Fini l’héroïsme, fini l’aventure à bord de vieux rafiots ? Haussement poli d’épaules : « On a de la technologie, il faut s’en servir. D’un point de vue sécurité, je trouverais un peu débile de traverser l’Atlantique sans avoir de GPS. » Même remarque à propos du téléphone satellite qui le maintiendra en contact permanent avec la terre : « Les bateaux évoluent de façon cohérente avec la société. Il y a trente ans, en effet, les marins qui partaient à travers l’Atlantique n’avaient plus de contact avec personne. Mais toi non plus, si tu partais au travail ou si tu allais faire les courses, tu n’avais pas de téléphone portable. »

Navigateur connecté

Le navigateur ignore à quelle fréquence il appellera son fils de 5 ans, mais a déjà prévu un appel chaque matin à son équipe technique restée en Bretagne. Une communication quotidienne pour affiner sa stratégie de course suivant les conditions climatiques. « J’aurai une équipe à terre qui travaillera avec moi mais, physiquement parlant, je serai seul », insiste le sportif, qui revendique une démarche « introspective ». « Dans la vie on a des décisions à prendre tous les jours mais là, sur un bateau, si t’as une avarie, si quelque chose casse, tu es tout seul pour faire face à ces difficultés. »

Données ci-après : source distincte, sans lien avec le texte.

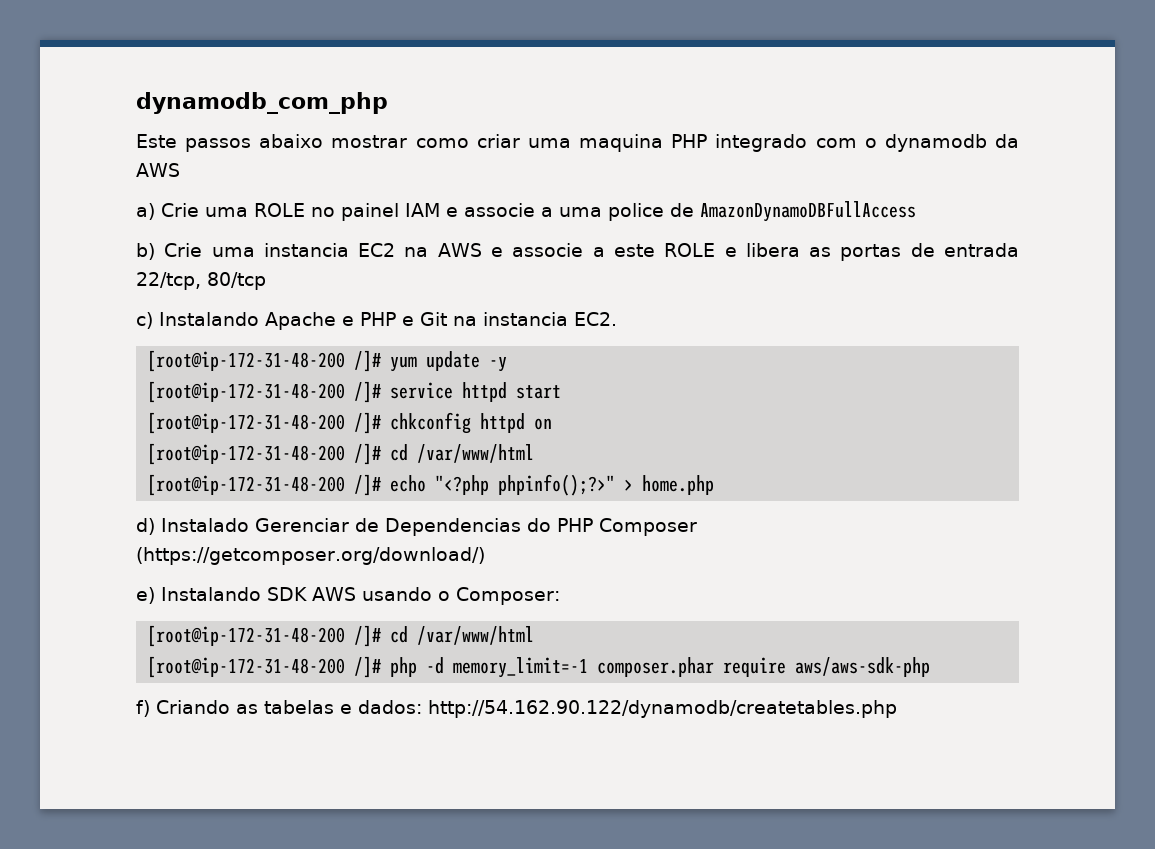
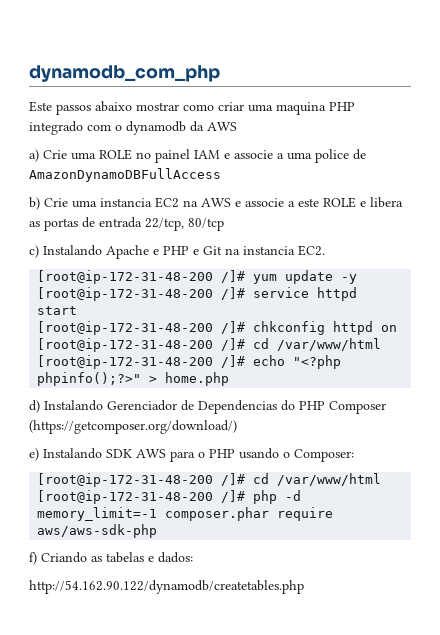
[161,518,349,532] Instalado Gerenciar -> [44,400,177,411] Instalando Gerenciador
(356, 594) none -> [170,449,235,462] para o PHP
(422, 707) none -> (193, 557) //

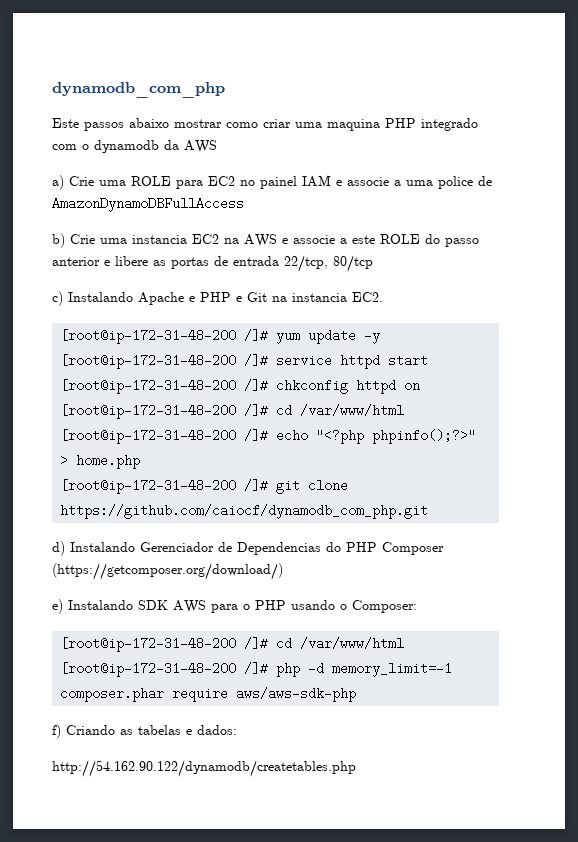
(132, 154) none -> [176,176,235,189] para EC2
[360,197,403,208] e libera -> [425,234,479,247] [52,256,148,266] do passo anterior e libere
(230, 379) none -> [60,479,349,494] [60,504,429,519] // [root@ip-172-31-48-200 /]# git clone https://github.com/caiocf/dynamodb_com_php.git

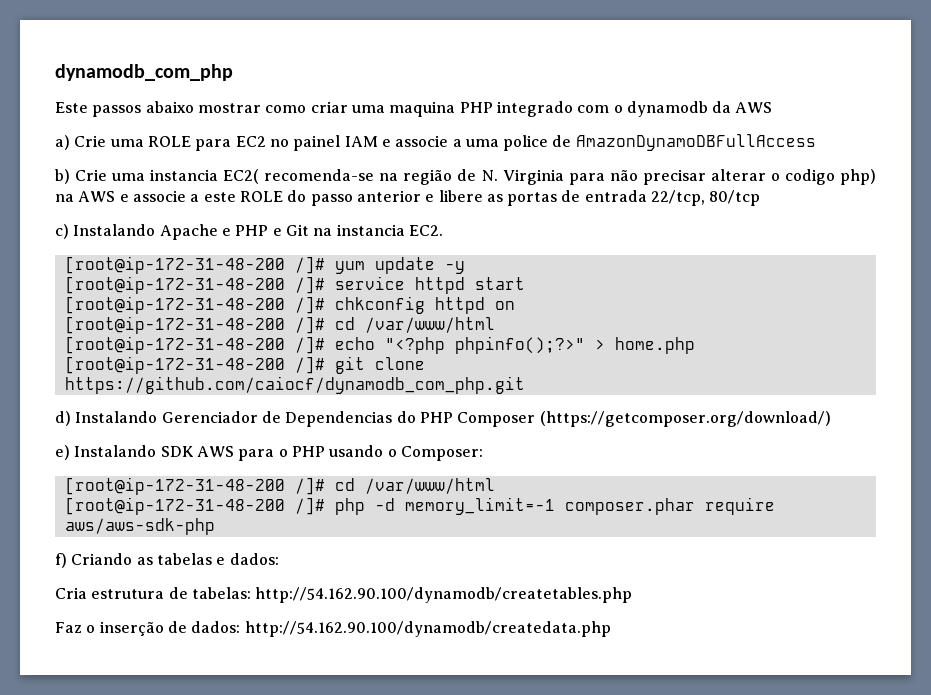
[192,234,219,244] EC2 -> [223,169,876,185] EC2( recomenda-se na região de N. Virginia para não precisar alterar o codigo php)
[52,760,356,777] http://54.162.90.122/dynamodb/createtables.php -> [55,587,633,603] [55,621,611,637] Cria estrutura de tabelas: http://54.162.90.100/dynamodb/createtables.php // Faz o inserção de dados: http://54.162.90.100/dynamodb/createdata.php

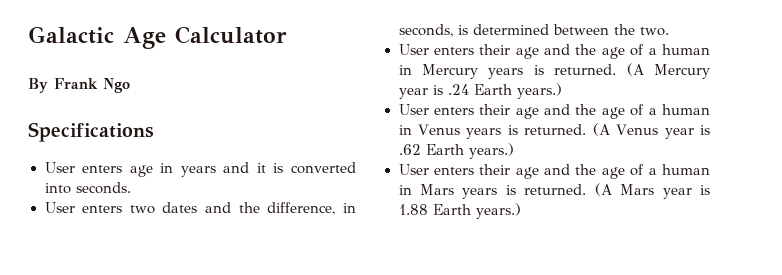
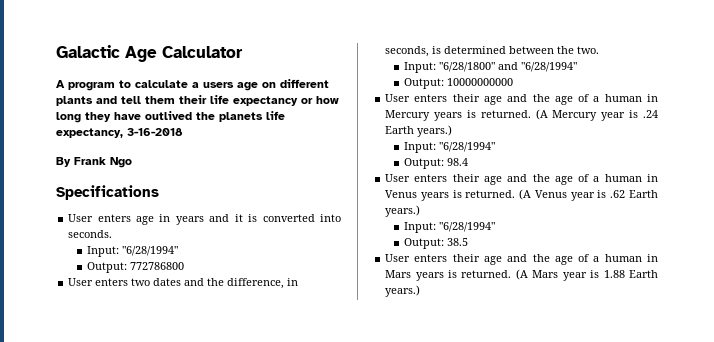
(287, 35) none -> [56,79,329,91] [56,95,339,106] [56,111,285,123] [56,128,183,138] // A program to calculate a users age on different plants and tell them their life expectancy or how long they have outlived the planets life expectancy, 3-16-2018
(131, 188) none -> [87,246,179,257] [87,262,185,273] // Input: "6/28/1994" // Output: 772786800
(669, 31) none -> [404,62,578,73] [404,78,514,89] // Input: "6/28/1800" and "6/28/1994" // Output: 10000000000
(562, 91) none -> [404,142,496,153] [404,158,469,169] // Input: "6/28/1994" // Output: 98.4
(514, 151) none -> [404,222,496,233] [404,238,469,249] // Input: "6/28/1994" // Output: 38.5

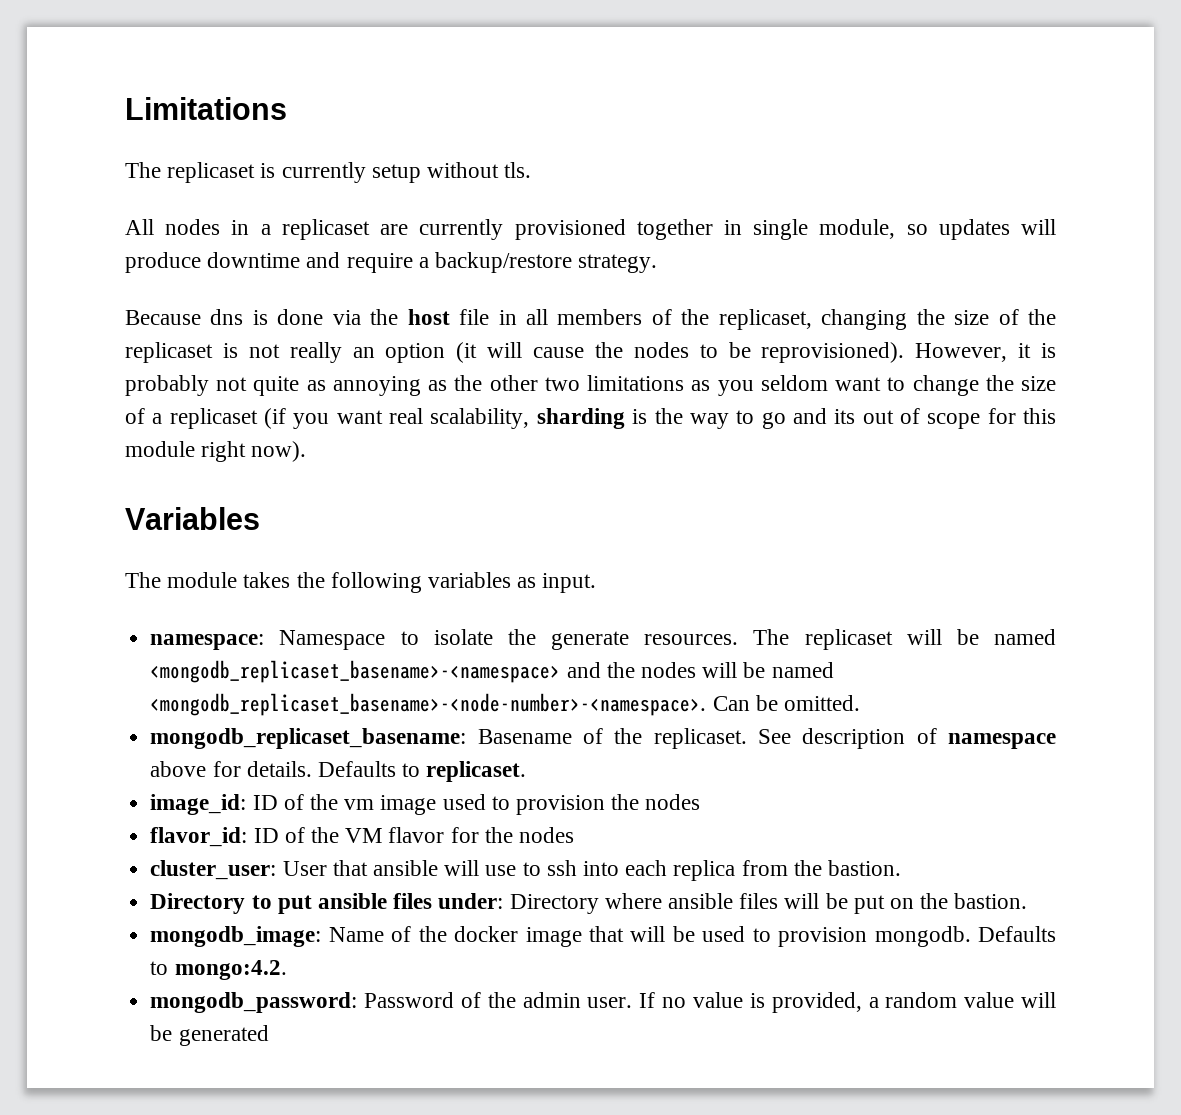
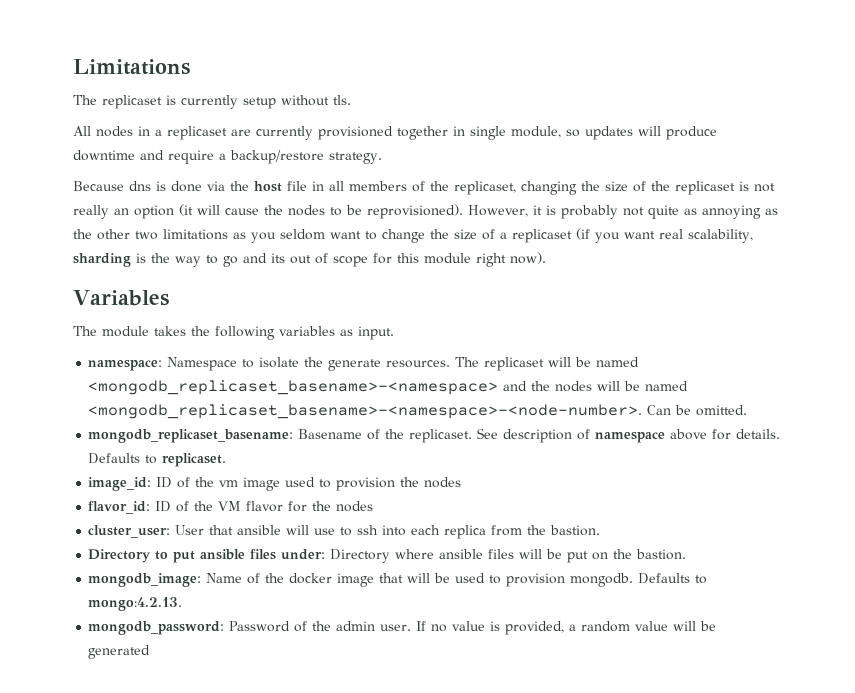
[150,693,707,716] <mongodb_replicaset_basename>-<node-number>-<namespace>. -> [88,404,643,419] <mongodb_replicaset_basename>-<namespace>-<node-number>.
[174,960,287,980] mongo:4.2. -> [88,597,183,611] mongo:4.2.13.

Le solitaire aura aussi accès à une connexion Internet. Et donc au réseau social Twitter, où 24 000 abonnés suivent ses messages. Pratique pour s’informer : « Si tu pars une cinquantaine de jours en mer, six mois plus tard, tu te rends compte que des choses t’ont échappé. Le décès d’une personne importante, par exemple. » Pratique aussi pour communiquer et mentionner, à l’occasion, le nom de la Macif. La société d’assurance finance à grands frais le projet du marin et sa petite entreprise de course : 25 millions d’euros entre 2015 et 2019.

Le 13 novembre 2015, Gabart vivait en direct les attentats terroristes à Paris et à Saint-Denis. Depuis son bateau, sur Twitter. « Je voyais les messages “coups de feu à Paris”, j’ai passé la nuit à suivre à ce qu’il se passait. Sur l’eau, il y a une espèce de distance où tu te dis : comment est-ce possible ? Notre société est magnifique et parfois tu te dis que ça ne tourne pas très rond. » Une société en quête de « bouffée d’oxygène », selon le navigateur. « Sans faire dans le larmoyant, j’ai déjà reçu des messages hypertouchants de gens qui m’ont dit avoir passé une bonne partie de leur séjour à l’hôpital à suivre mes courses sur Internet ou leur télévision. » Connectés, eux aussi.